Front-end code edit data:
%%
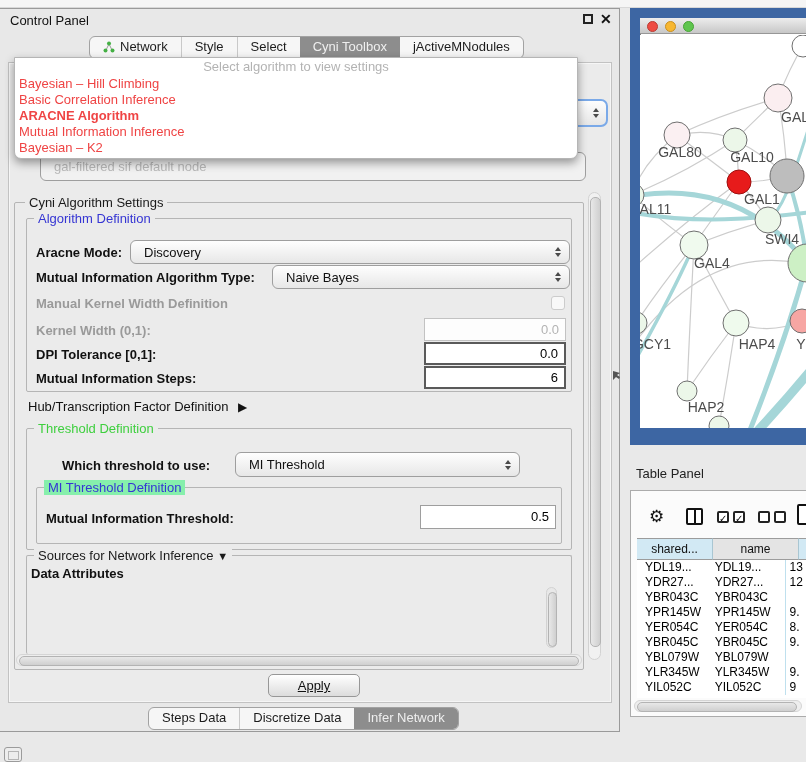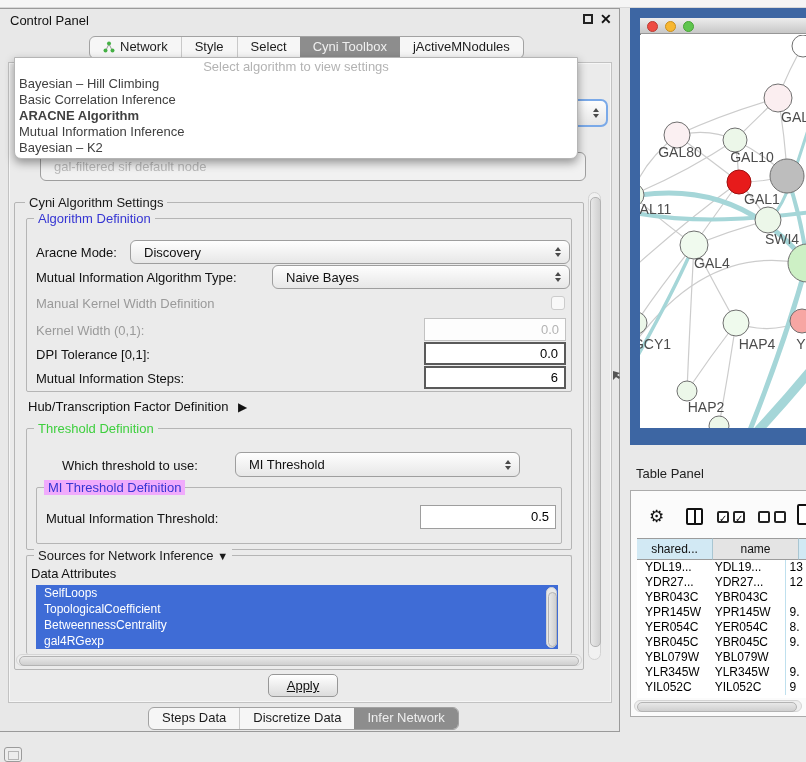"Bayesian – Hill Climbing" .popup-item { color: #404040 -> #ef4444 }
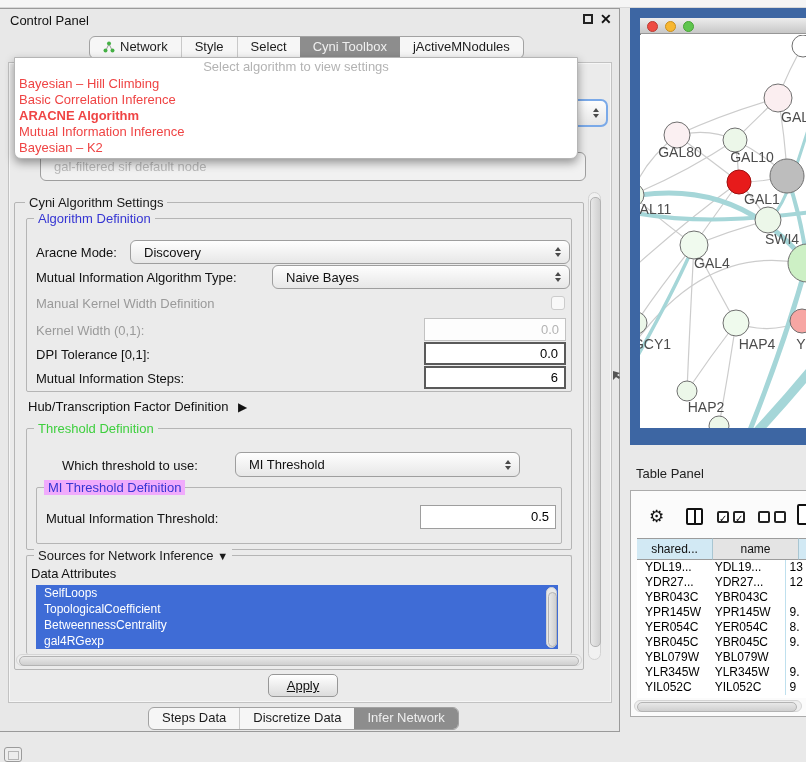"Aracne Mode:" .lbl { font-weight: normal -> bold }
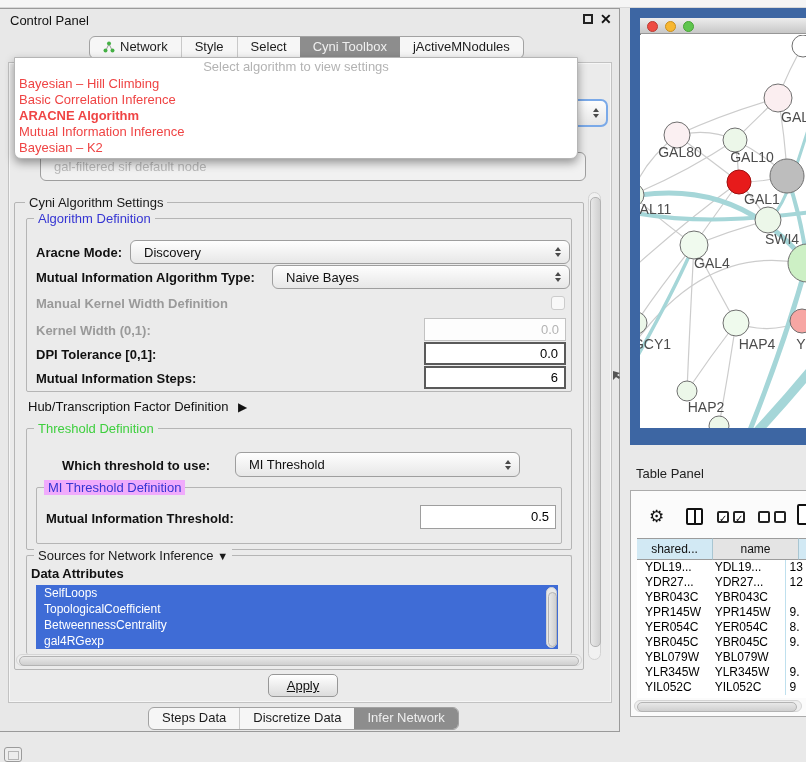"MI Threshold Definition" span.grp-label { background: #f0abfc -> #86efac }
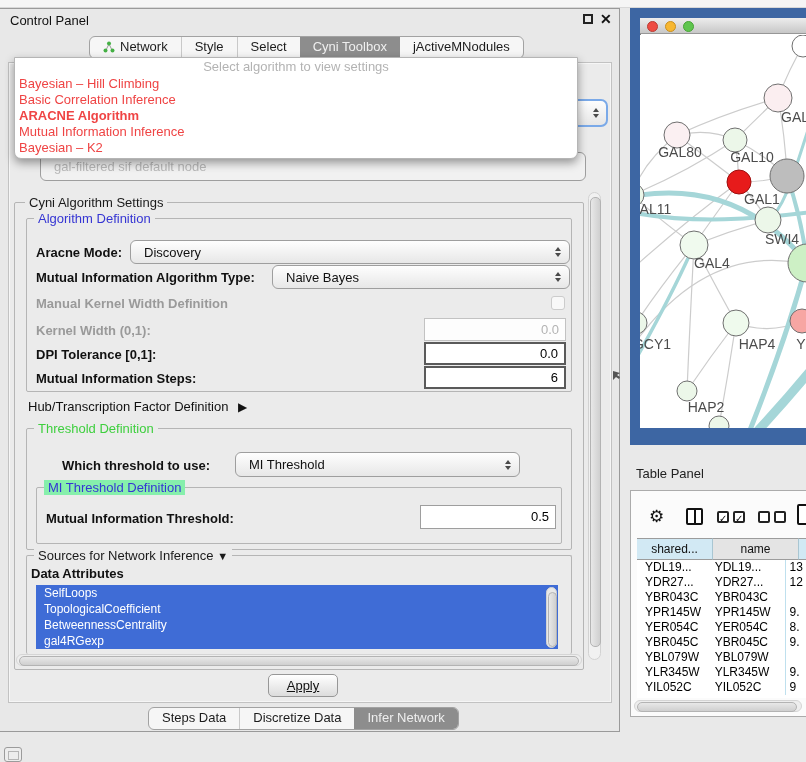"SelfLoops" div.abs { html: <div> <div> <div>SelfLoops</div> <div>TopologicalCoefficient</div> <div>BetweennessCentrality</div> <div>gal4RGexp</div> </div> </div> -> none }
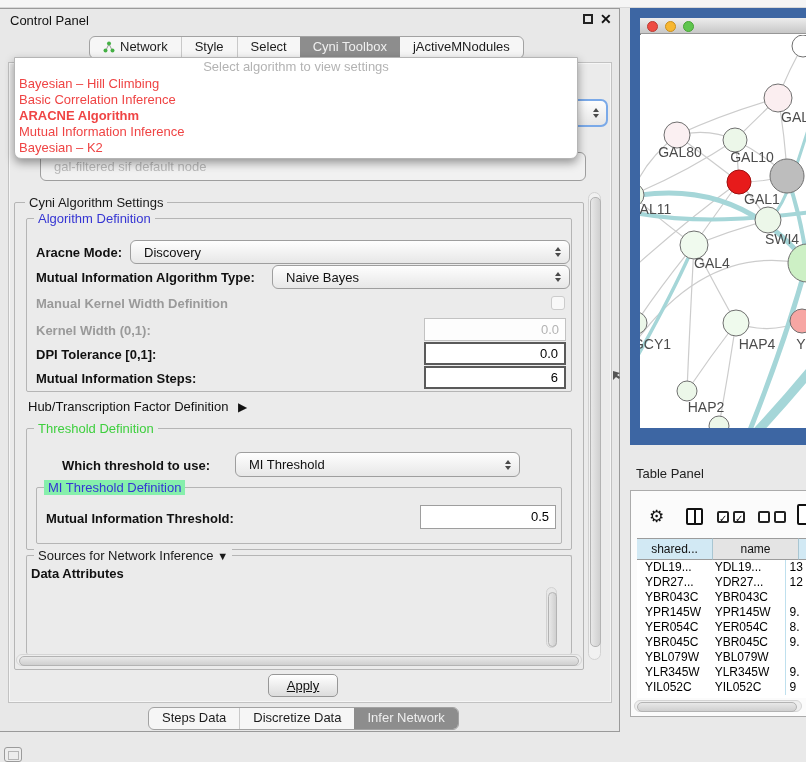"Apply" div.abs { width: 70px -> 92px }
%%
Description of the task: Please provide a faithful transcription of all the data, pictures excluded.

Completed task:
"Bayesian – Hill Climbing" .popup-item { color: #404040 -> #ef4444 }
"Aracne Mode:" .lbl { font-weight: normal -> bold }
"MI Threshold Definition" span.grp-label { background: #f0abfc -> #86efac }
"SelfLoops" div.abs { html: <div> <div> <div>SelfLoops</div> <div>TopologicalCoefficient</div> <div>BetweennessCentrality</div> <div>gal4RGexp</div> </div> </div> -> none }
"Apply" div.abs { width: 70px -> 92px }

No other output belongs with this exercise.